Ces procès, et la pénalisation de la transmission du VIH, doivent nous inciter aussi à réfléchir d’urgence à la lutte actuelle contre le sida. Quelle place a été faite à la lutte contre les discriminations dont sont victimes celles et ceux qui vivent avec le VIH et qui ont choisi ou qui doivent partager cette information personnelle essentielle avec d’autres? Peut-on poser cette question: pourquoi ne voit-on pas de procès de ceux qui discriminent les personnes séropositives?
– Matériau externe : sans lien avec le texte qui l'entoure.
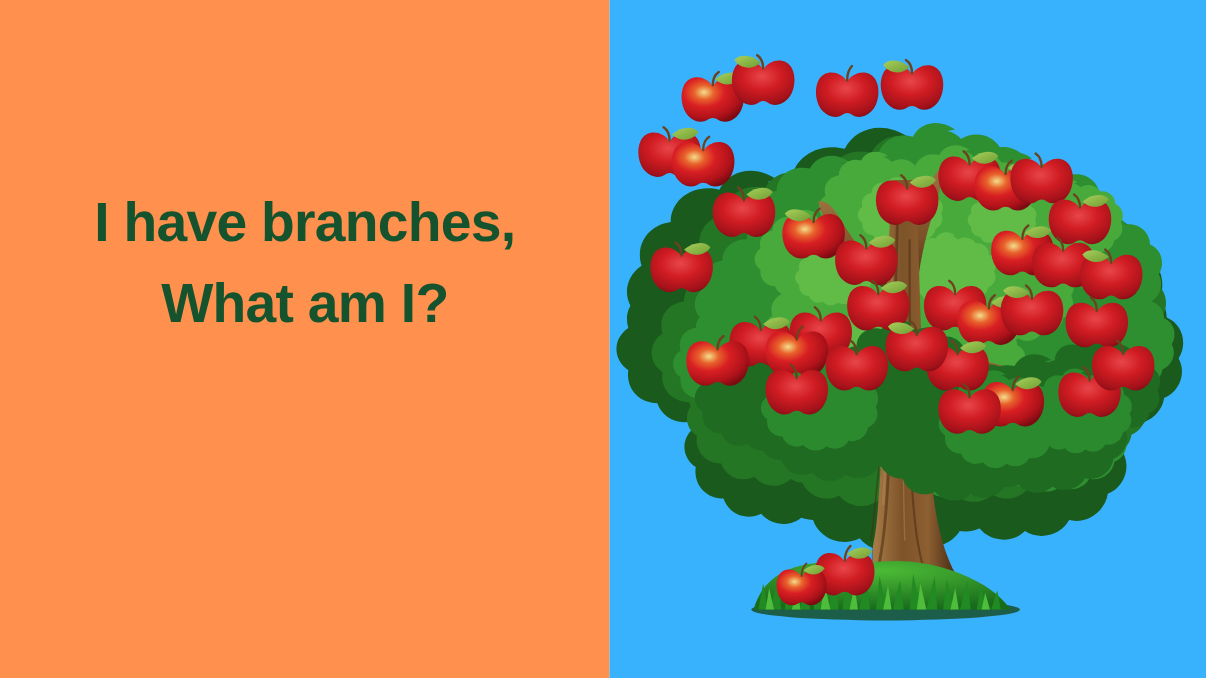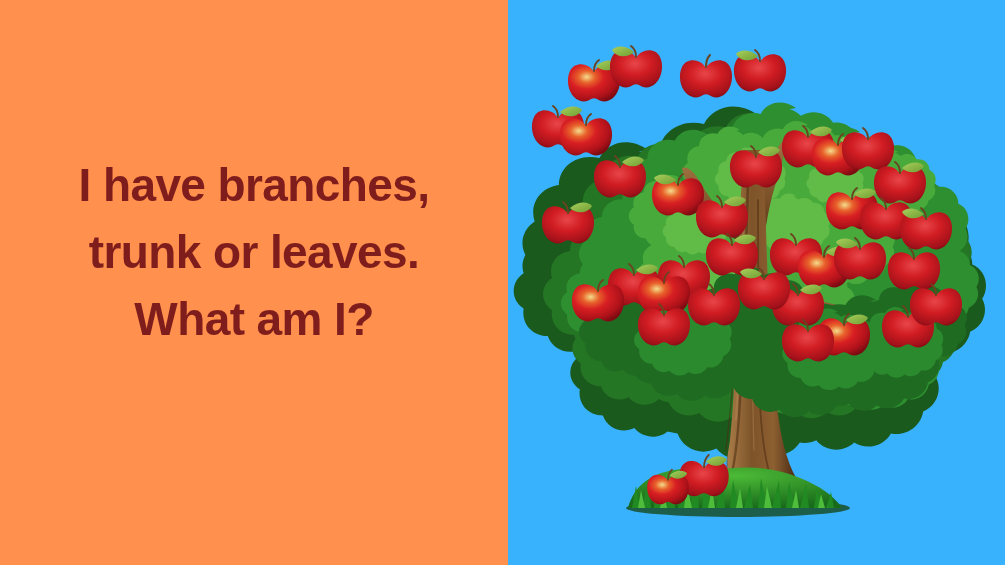"I have branches," #riddle-text { color: #7f1d1d -> #14532d }
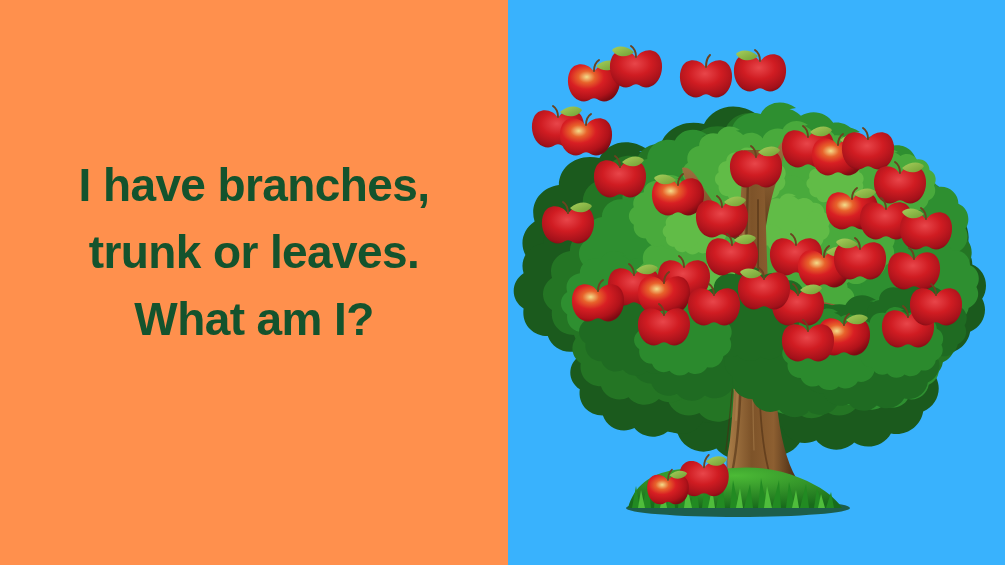"trunk or leaves." span.line { html: <span>trunk or leaves.</span> -> none }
Mais surtout, cela devrait nous conduire à nous demander si nous ne sommes pas face à un échec relatif de la prévention. Certes, en France, l’épidémie n’est pas généralisée (hormis en Guyane). Mais tout de même, dans certaines populations, la dynamique de l’épidémie est très forte, c’est le cas chez les hommes homosexuels ou encore chez les hommes et les femmes hétérosexuels originaires d’Afrique subsaharienne. Le footballeur breton et la chanteuse allemande ne paient-ils pas le prix de notre échec collectif à mieux prévenir la transmission du VIH? Ne sont-ils pas des boucs émissaires? Il est aisé d’imaginer à quel point leur vie est détruite et combien il sera dur pour eux de surmonter cette épreuve. La lutte contre le sida contemporaine n’a pas su non plus renouveler son discours, et c’est bien son échec, pour tenir compte de l’évolution de la société où l’on utilise la justice pour tous les aléas de la vie. Dans une lutte contre le sida où historiquement les personnes infectées ont déclaré qu’elles vivaient avec le VIH et qu’elles n’étaient pas des victimes du sida, ces procès sont finalement le symptôme cruel d’une régression sinon de la lutte contre le sida, tout au moins du sens du droit dans notre société.